Sworn Sword sweeps us into the 11thc just as the English are on the rise after their devastating defeat at Hastings just over two years before. From the outset we are thrust into a world of where life depends on who wins the battles.  Bloodshed and loss is now a way of life for most people since William of Normandy clawed the English crown from the head of the  usurper’, Harold Godwinson.  

With the opening focusing on an English uprising in the streets of Dunholm, strong hold of Robert de Commines, Lord of the North, we meet our protagonist, Tancred, a Breton, commanding his own conroi. Tancred and his comrades have been trying to fight off the attack when Tancred hears that his beloved Oswynn Is murdered by the marauders; but there is no time to grieve, for he must save his lord, Robert, set upon with his men in the mead hall. Tancred leads his conroi to the rescue but they are too late and Lord Robert is burned alive with his comrades inside the blazing  hall. The Normans are slaughtered almost to a man, but Tancred, who has been badly injured, is carried by his surviving friends Eudo and Wace to the relative safety of York. There the trio find refuge in the house of Robert’s vicomte, Guillaume (William) Malet.

Tancred spends some time under the care of Malet’s priest, Aelfwold who tends his patient’s wounds and saves him from developing a life threatening infection.
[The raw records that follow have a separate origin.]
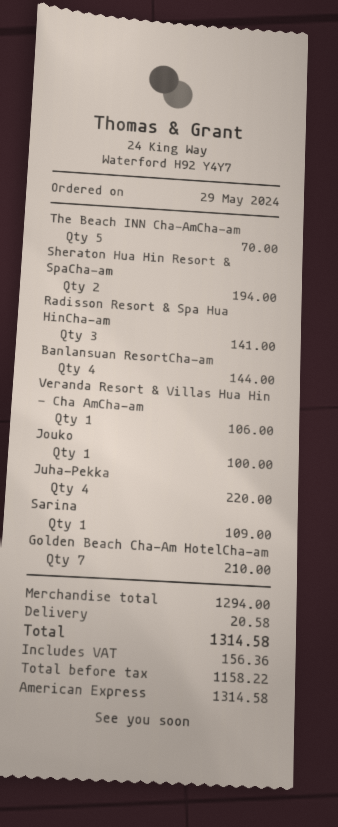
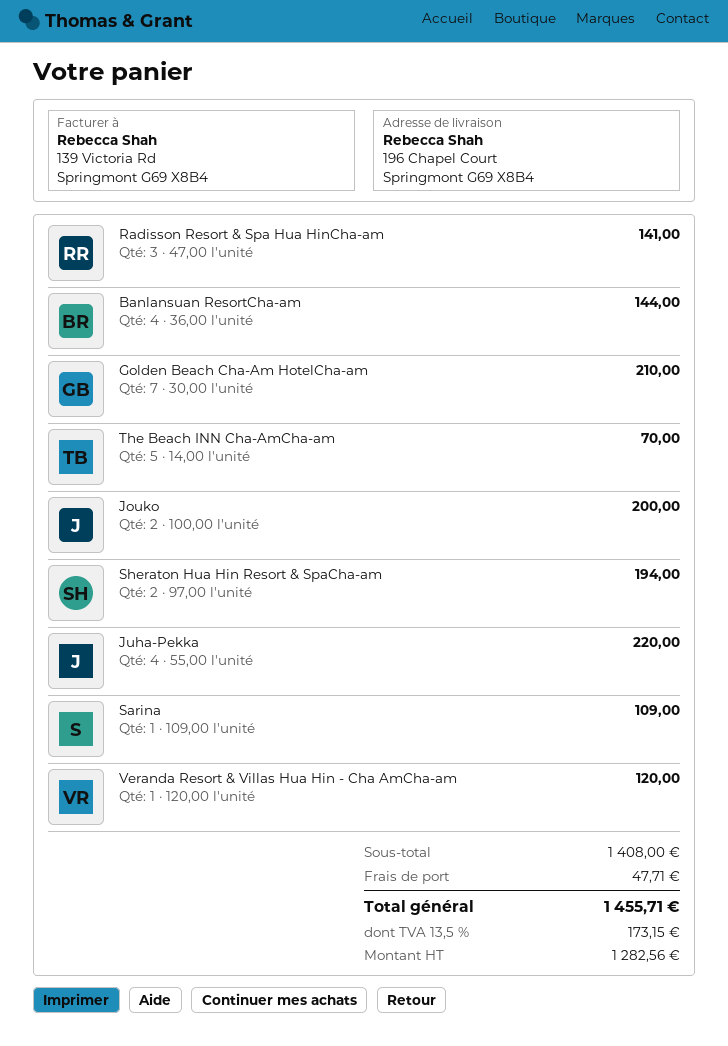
Veranda Resort & Villas Hua Hin - Cha AmCha-am: 1 for 106.00 -> 1 for 120.00
Jouko: 1 for 100.00 -> 2 for 200.00
subtotal: 1294.00 -> 1408.00
shipping: 20.58 -> 47.71
net: 1158.22 -> 1282.56
tax: 156.36 -> 173.15
total: 1314.58 -> 1455.71

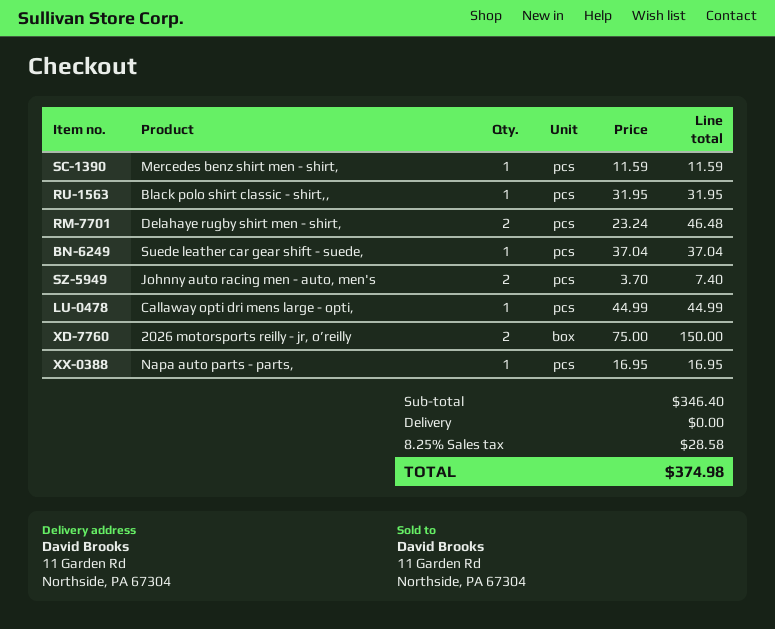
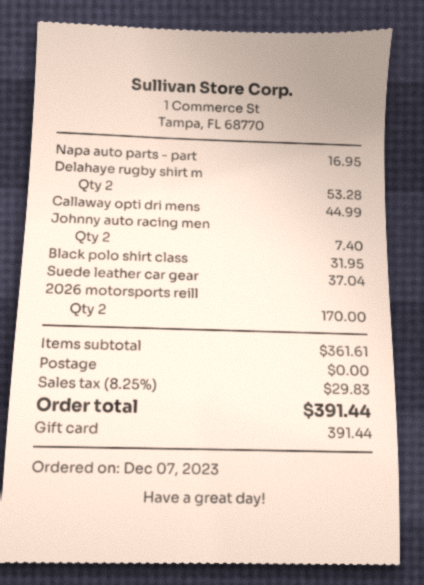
Mercedes benz shirt men - shirt,: 1 for 11.59 -> none
Delahaye rugby shirt men - shirt,: 2 for 46.48 -> 2 for 53.28
2026 motorsports reilly - jr, o’reilly: 2 for 150.00 -> 2 for 170.00
subtotal: 346.40 -> 361.61
tax: 8.25% = 28.58 -> 8.25% = 29.83
total: 374.98 -> 391.44

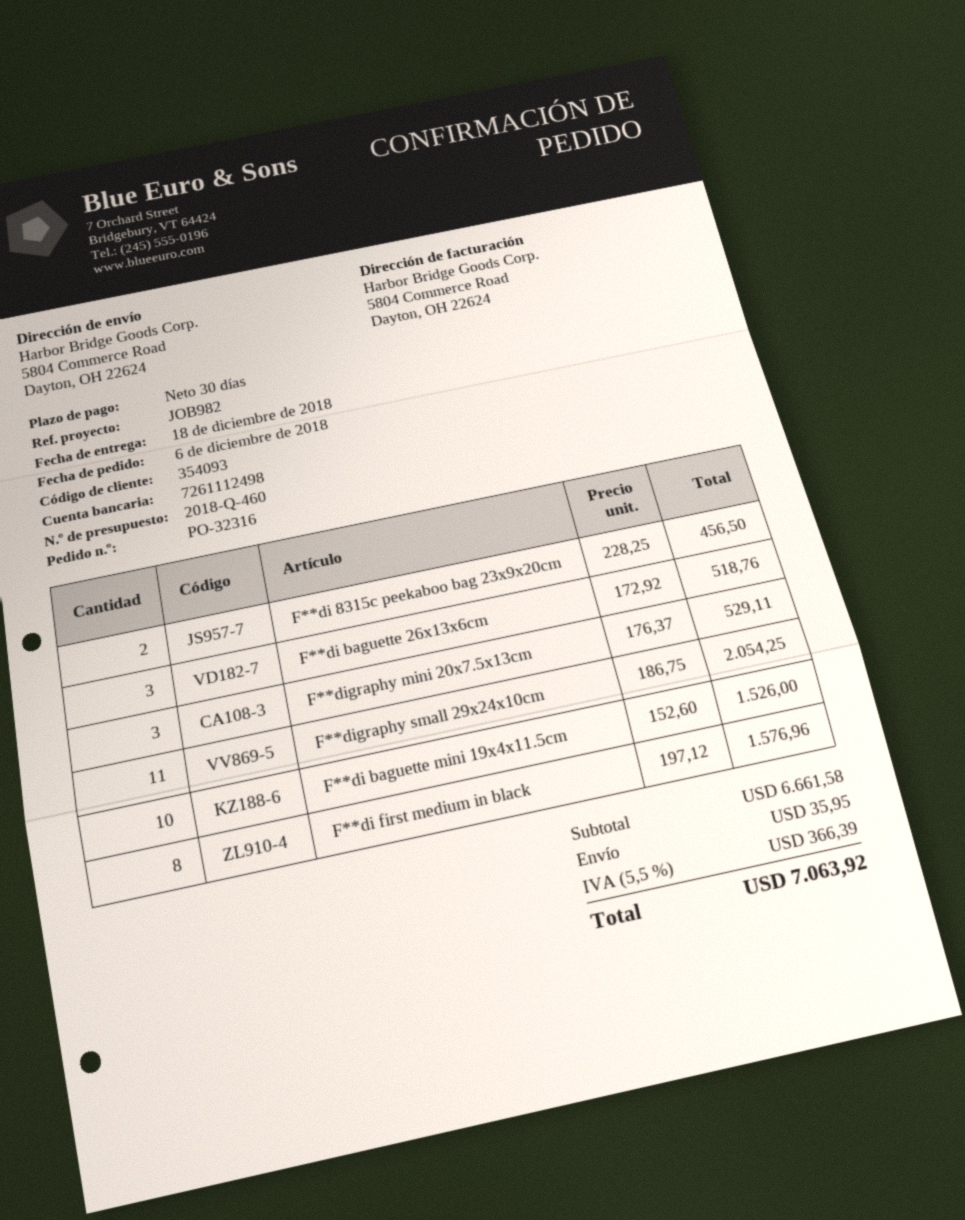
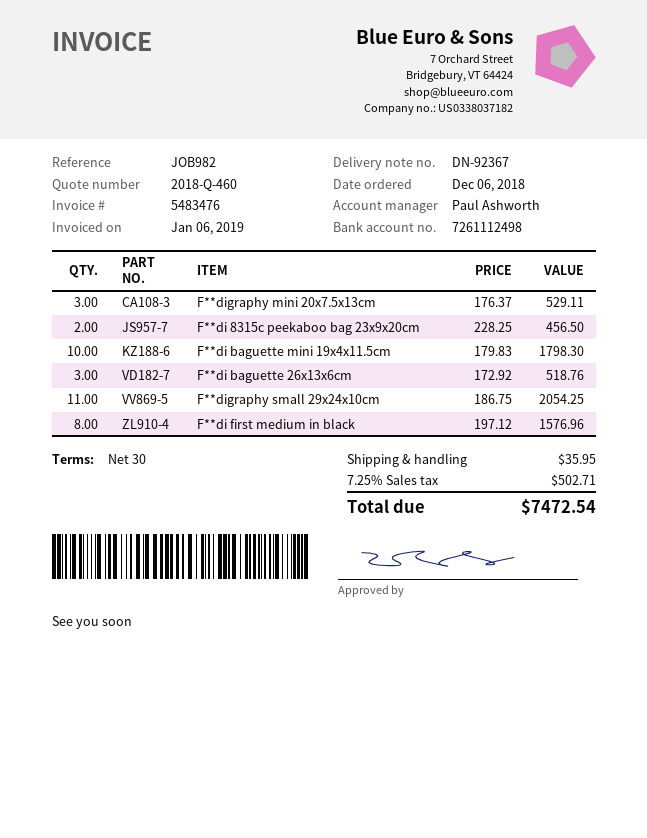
F**di baguette mini 19x4x11.5cm: 10 x 152.60 = 1526.00 -> 10 x 179.83 = 1798.30
tax: 5.5% = 366.39 -> 7.25% = 502.71
total: 7063.92 -> 7472.54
When he is well, Malet gives the now lordless knight an ultimatum: owe him a debt for the succour and hospitality he had provided him with, or carry out a mission  that would set him free of any obligation owed. Reluctantly, he accepts, for he would rather stay behind in York to exact revenge upon the English who killed his lord and his woman Oswynn. But little did he realise when he gave his oath to Malet, that he would become embroiled in a secret that holds the fate of the kingdom in the balance...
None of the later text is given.